Feeding young fish many different types of food will prevent them from becoming overly fastidious as they grow older.
Breeding Blue Acara
Sexing Blue Acara is tricky, but the male is usually about 15% larger than the female and has a vague nuchal hump. The male is also known to have slightly larger fins and his dorsal and anal fins are more pointed.

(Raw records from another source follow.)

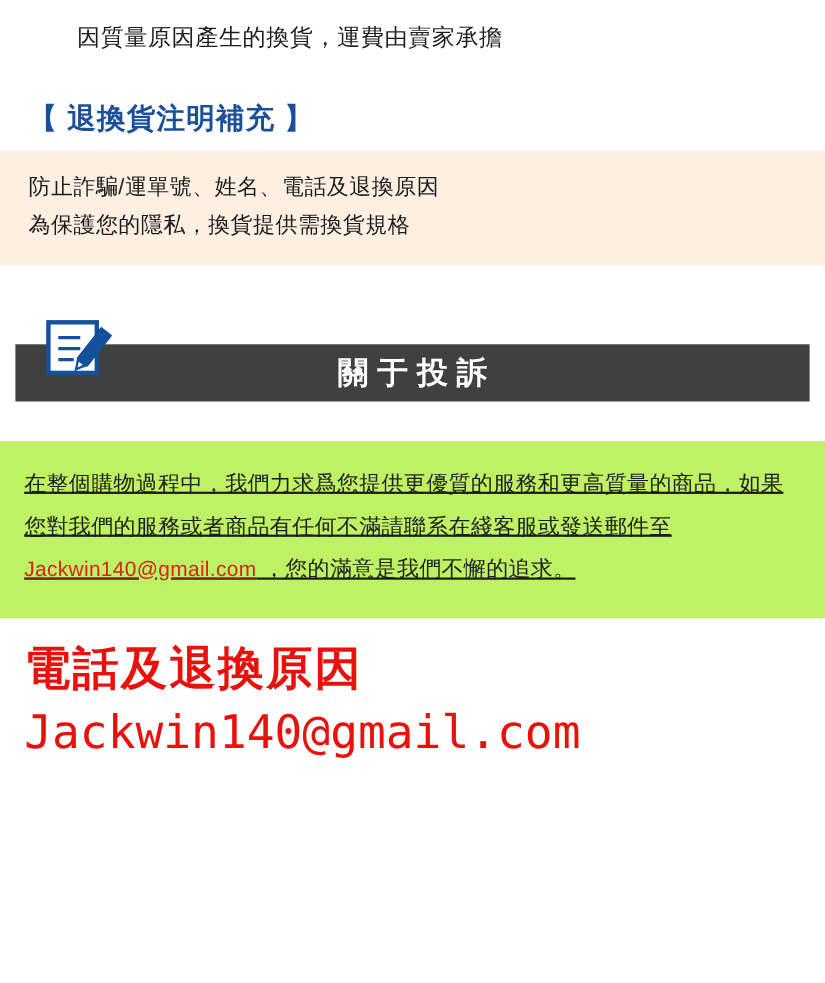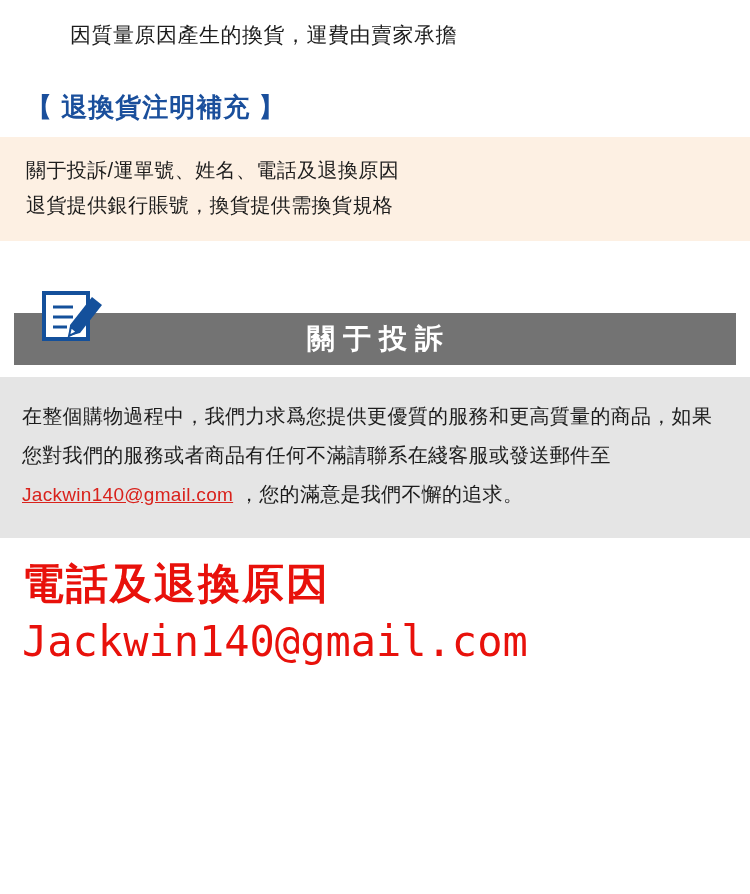"關于投訴/運單號、姓名、電話及退換原因" div.note-line { text: 關于投訴/ -> 防止詐騙/ }
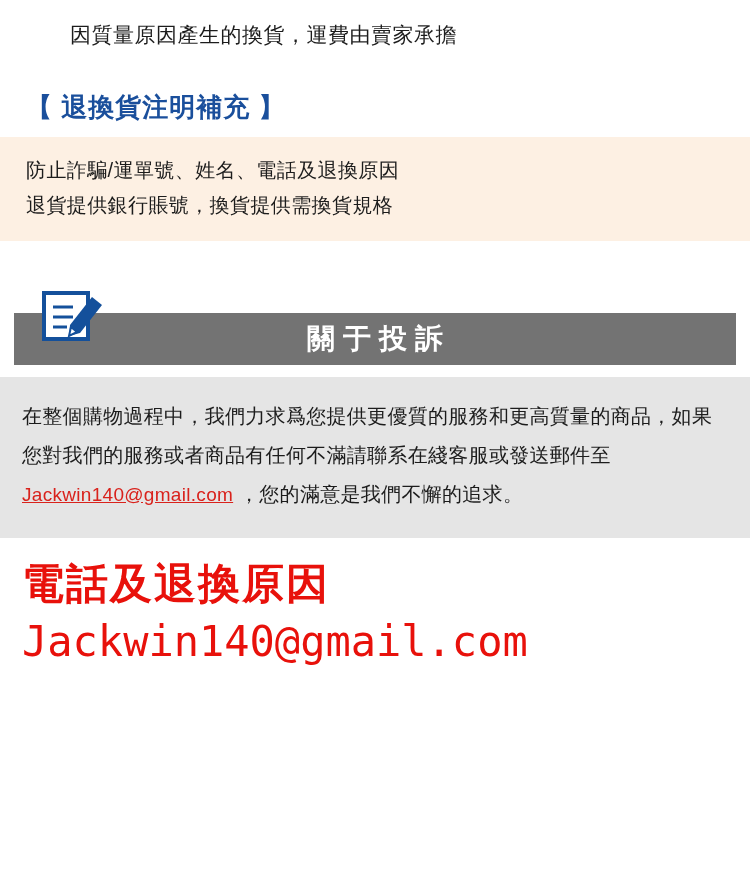"退貨提供銀行賬號，換貨提供需換貨規格" div.note-line { text: 退貨提供銀行賬號 -> 為保護您的隱私 }
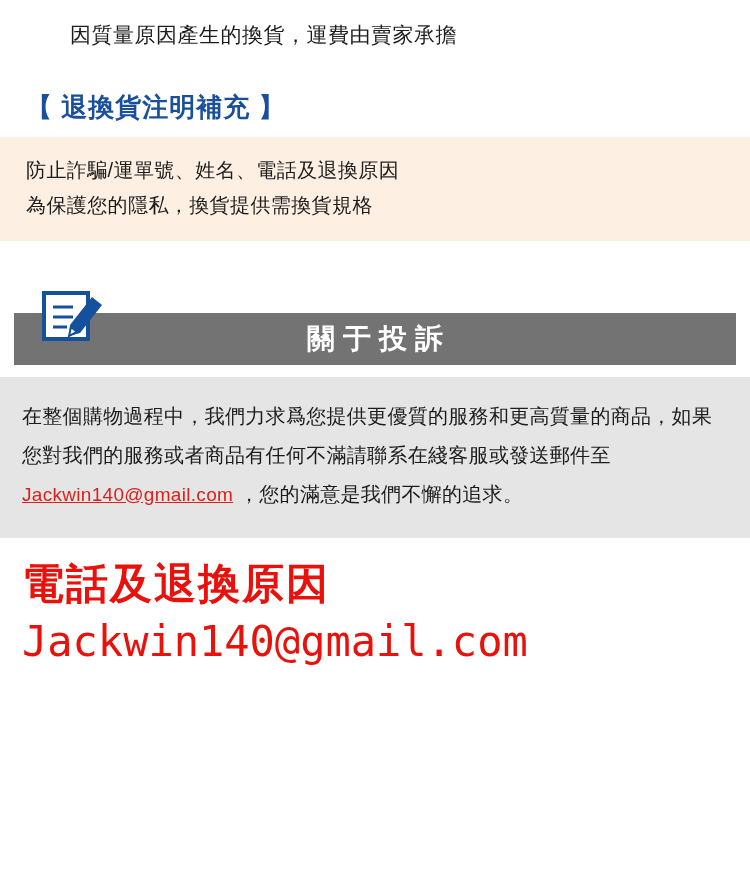"關于投訴" .banner { background: #737373 -> #404040 }
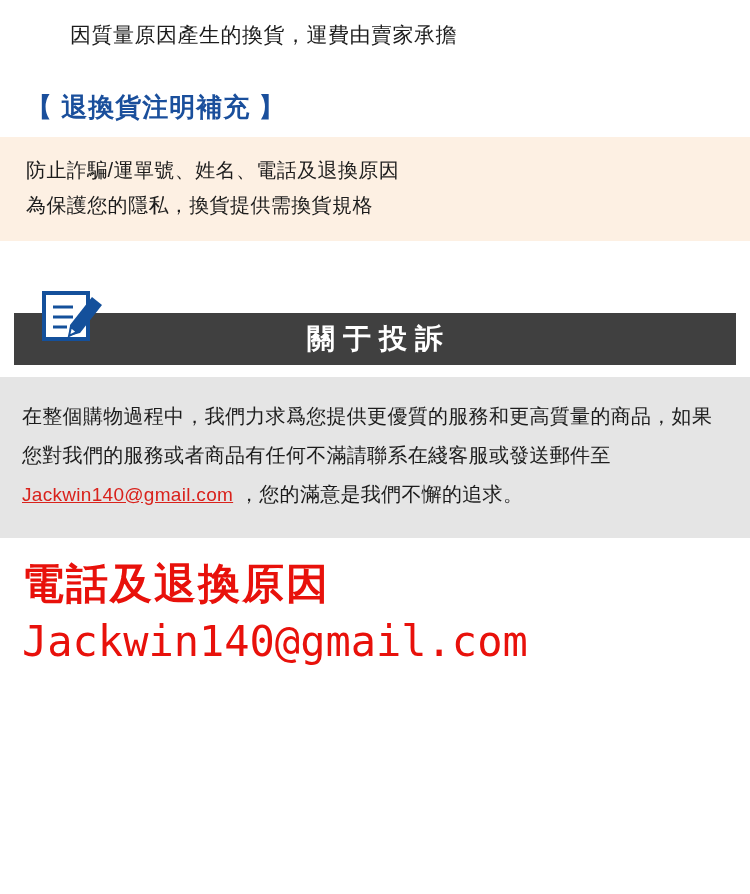"在整個購物過程中，我們力求爲您提供更優質的服務和更高質量的商品，如果您對我們的服" .complaint-box { background: #e5e5e5 -> #bef264; margin: 8px 0 0 0 -> 32px 0 0 0; text-decoration: none -> underline }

The Blue Acara is normally ready to breed when it has reached a size of roughly 10 cm (4 inches). This species form monogamous pairs and the female will deposit the eggs on a carefully cleaned rock. Blue Acaras are devoted parents and will care for both eggs and fry. During this period, they can be very aggressive towards other fish in the aquarium. If you remove the eggs or young fry, you can expect the couple to spawn again in two weeks.
If you wish to coax your Blue Acara into breeding, try keeping the temperature in the upper part of the recommended range, around 26-28° C (79-82° F), and the water soft (3-10° dGH) and acidic (pH 6.5-6.9). Give the fish a suitable rock or similar to use as spawning substrate.
Blue Acara fry are very small and feed on aufwuchs. Until they have reached an age of two week, they are very sensitive to water changes. Do small and frequent changes instead of big ones to keep the water quality up.
The Blue Acara is widely bred in captivity for the aquarium market.